The practical tell in the data: occlusion artifacts snap and immediately recover. 1 to 3 frames of weirdness, then the bone returns roughly to where it was. Intentional discontinuities hold their new position. Filtering on "did the bone stay in the post-snap position for at least N frames" would probably auto-dismiss most noise while preserving real artifacts. Haven't implemented it yet but it's the obvious next step.

Replying to CobaltFern: The velocity delta pattern is a solid first pass, but the signal that really hel...

The kinematic chain check is a good signal but it has a specific blind spot: full-body occlusion. If the actor walks behind a large prop and every tracker loses lock simultaneously, the chain correlation reads as real movement because the whole spine-to-extremity chain fires together, which is exactly the opposite of the artifact signal you're looking for.

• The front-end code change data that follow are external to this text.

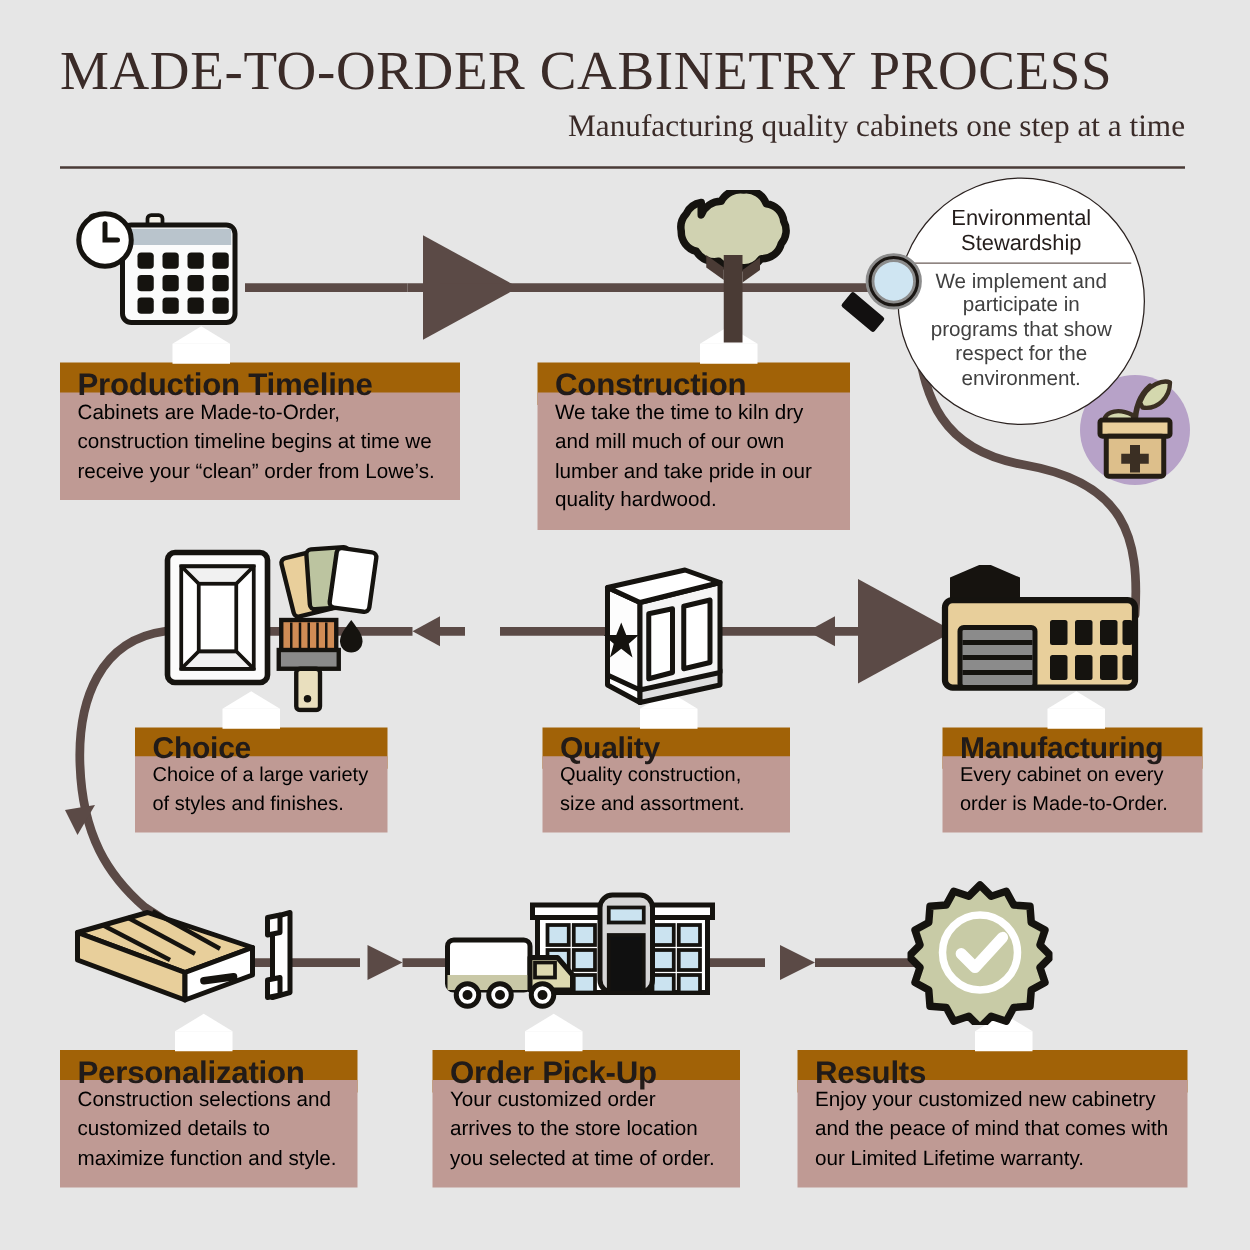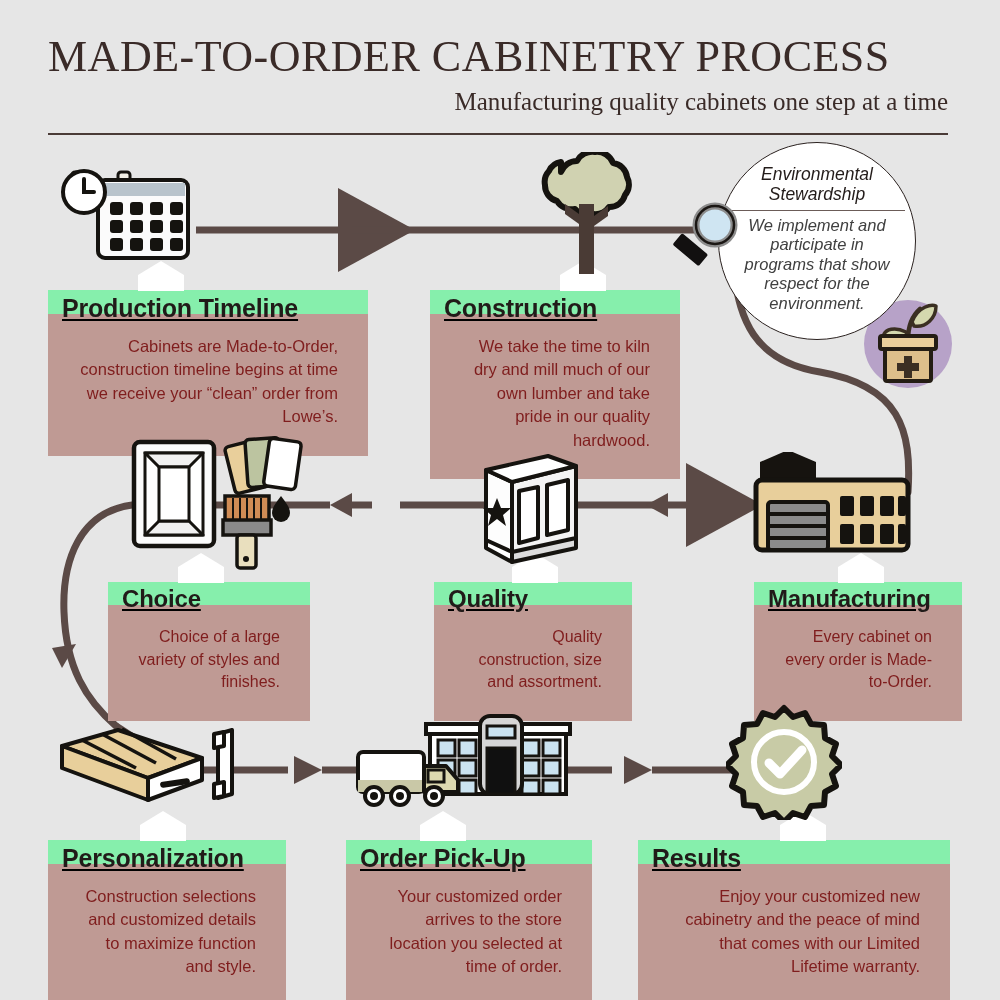--- a/index.html
+++ b/index.html
@@ -85,7 +85,6 @@
     border:1.6px solid #2b2220;
     box-sizing:border-box;
     z-index:6;
-    font-style:italic;
   }
   .circ .ct{
     text-align:center;

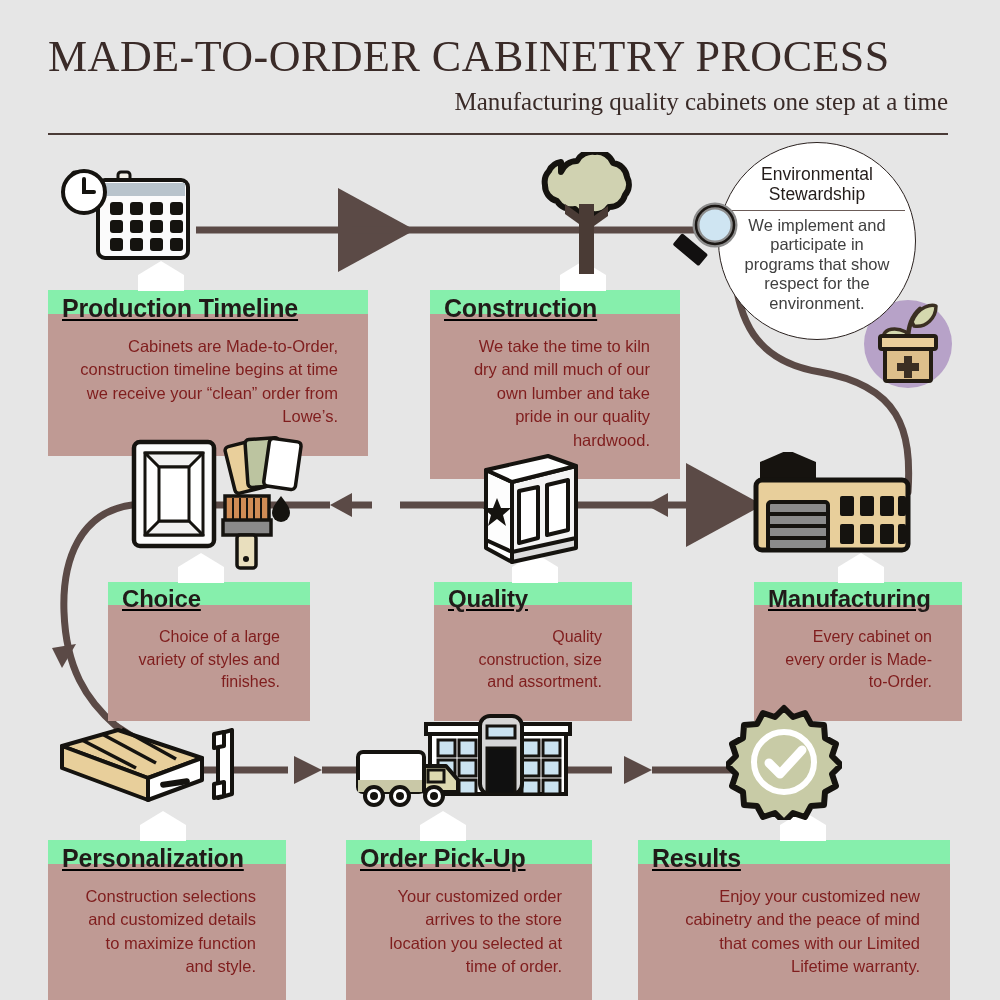--- a/index.html
+++ b/index.html
@@ -49,9 +49,8 @@
     border-bottom:14px solid #ffffff;
   }
   .card .title-band{
-    background:#86efac;
+    background:#a16207;
     padding:4px 14px 2px 14px;
-    text-decoration:underline;
   }
   .card h3{
     margin:0;

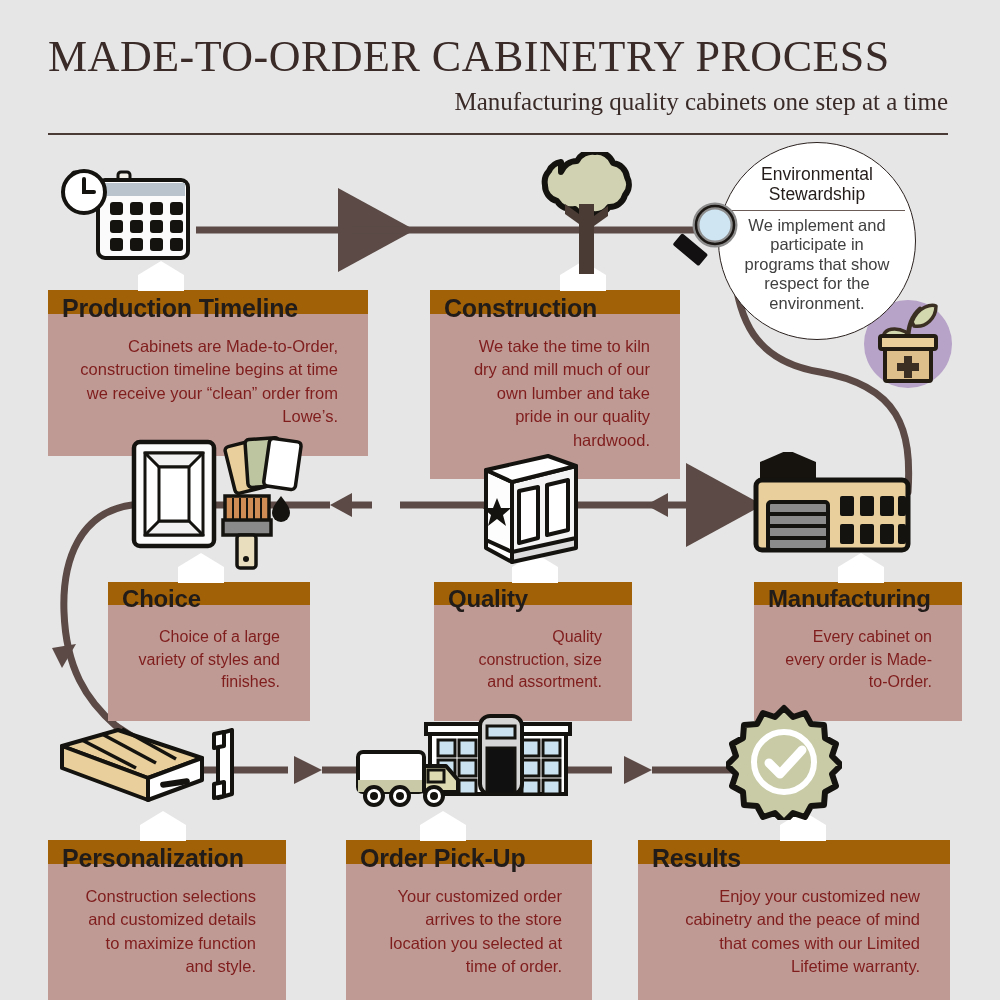--- a/index.html
+++ b/index.html
@@ -67,11 +67,10 @@
     margin-top:-10px;
   }
   .card .body p{
-    margin:16px;
+    margin:0;
     font-size:16.5px;
     line-height:1.42;
-    color:#7f1d1d;
-    text-align:right;
+    color:#000000;
   }
   .card.small h3{font-size:24px;}
   .card.small .body p{font-size:16px;}

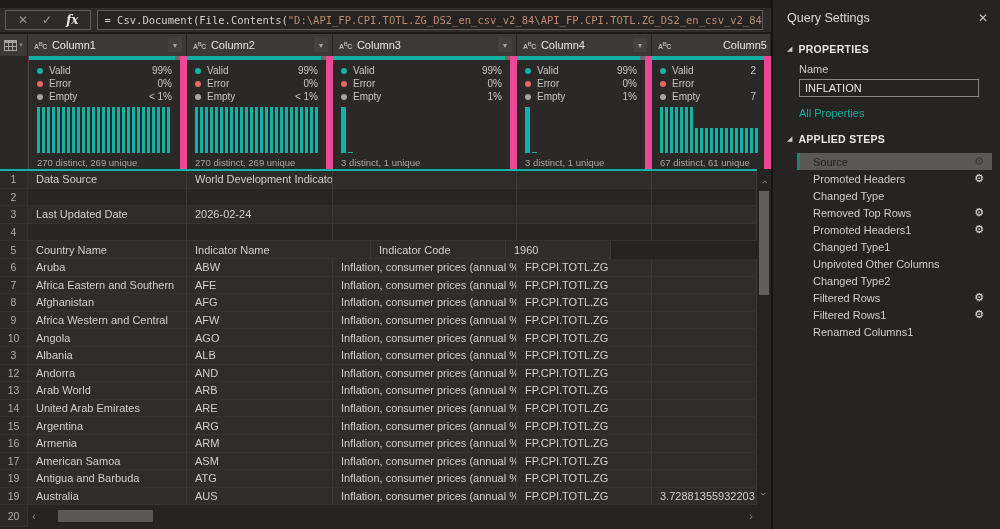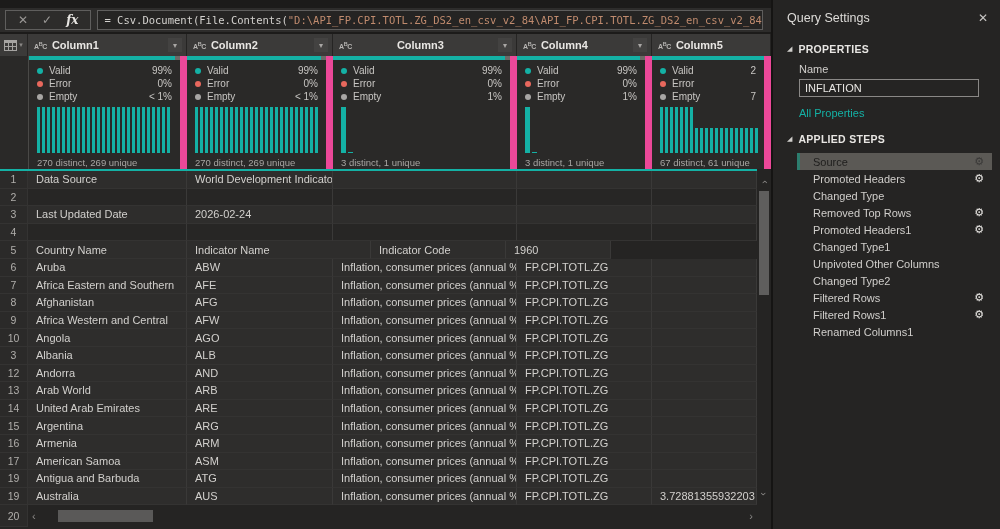--- a/index.html
+++ b/index.html
@@ -30,7 +30,7 @@
   .col-h { display:flex; align-items:center; padding:0 4px 0 6px; border-right:1px solid #252423; background:#3b3a39; overflow:hidden; }
   .abc { color:#b8b6b4; font-size:7px; font-weight:bold; letter-spacing:-0.4px; margin-right:5px; flex:none; }
   .abc .mid { font-size:5.5px; vertical-align:3px; }
-  .col-h .lbl { color:#e8e6e3; font-size:11px; font-weight:bold; white-space:nowrap; }
+  .col-h .lbl { color:#e8e6e3; font-size:11px; font-weight:normal; white-space:nowrap; }
   .filter-btn { margin-left:auto; width:14px; height:14px; background:#434241; color:#a8a6a4; font-size:8px;
                 display:flex; align-items:center; justify-content:center; flex:none; }
 

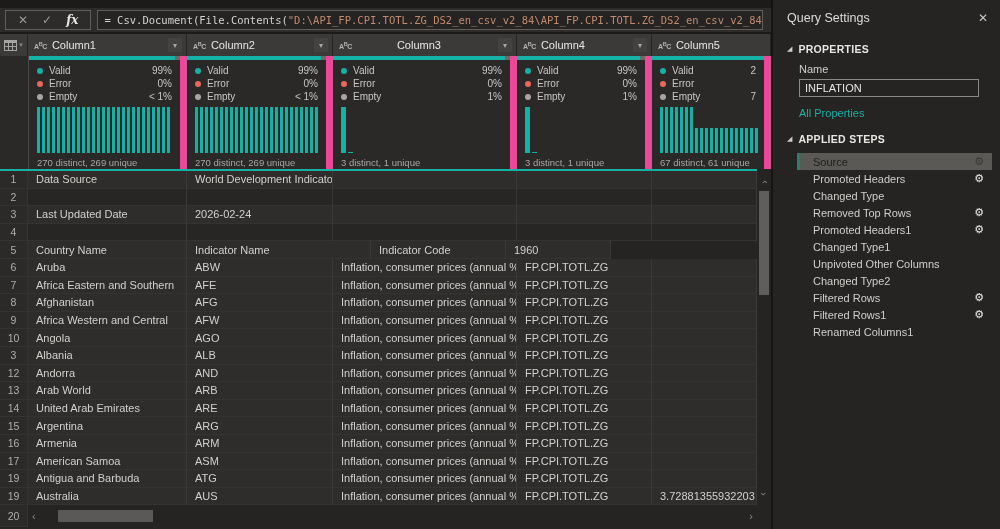--- a/index.html
+++ b/index.html
@@ -125,7 +125,7 @@
     <span class="lbl">Column2</span>
           <span class="filter-btn">▾</span>
         </div>
-        <div class="col-h" style="width: 184px; gap: 40px;">
+        <div class="col-h" style="width: 184px;">
           <span class="abc">A<span class="mid">B</span>C</span>
     <span class="lbl">Column3</span>
           <span class="filter-btn">▾</span>

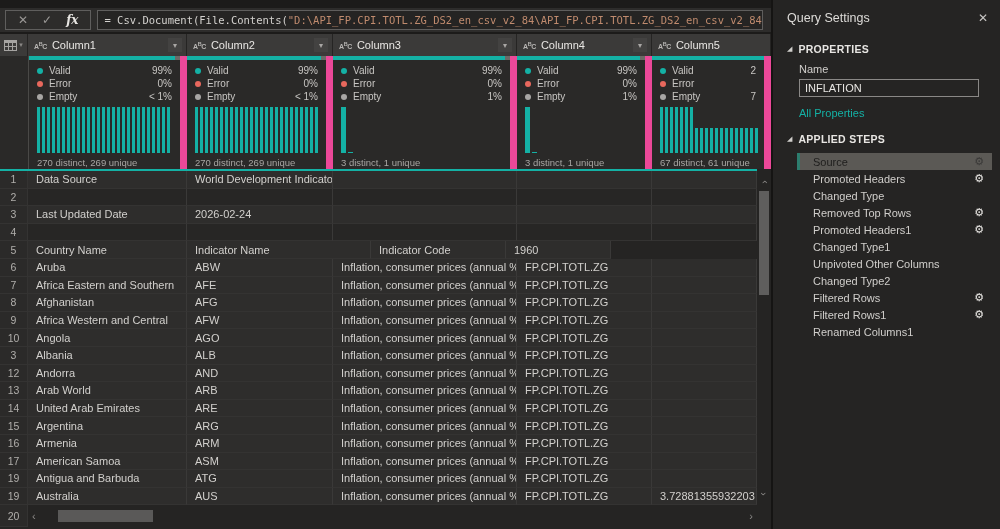--- a/index.html
+++ b/index.html
@@ -135,7 +135,7 @@
     <span class="lbl">Column4</span>
           <span class="filter-btn">▾</span>
         </div>
-        <div class="col-h" style="width: 119px;">
+        <div class="col-h" style="width: 119px; gap: 47px;">
           <span class="abc">A<span class="mid">B</span>C</span>
     <span class="lbl">Column5</span>
         </div>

What helped for that case: weight the chain check against expected root velocity. If the hip moved significantly on a frame, proportionally large movement in the downstream limbs is kinematically plausible. But if the hip barely moved and a hand or foot snapped several centimeters, that's almost certainly an artifact regardless of chain adjacency. The root-to-extremity velocity ratio filters the full-body occlusion false positives without losing sensitivity for isolated marker swaps, which are the cases you actually care about catching.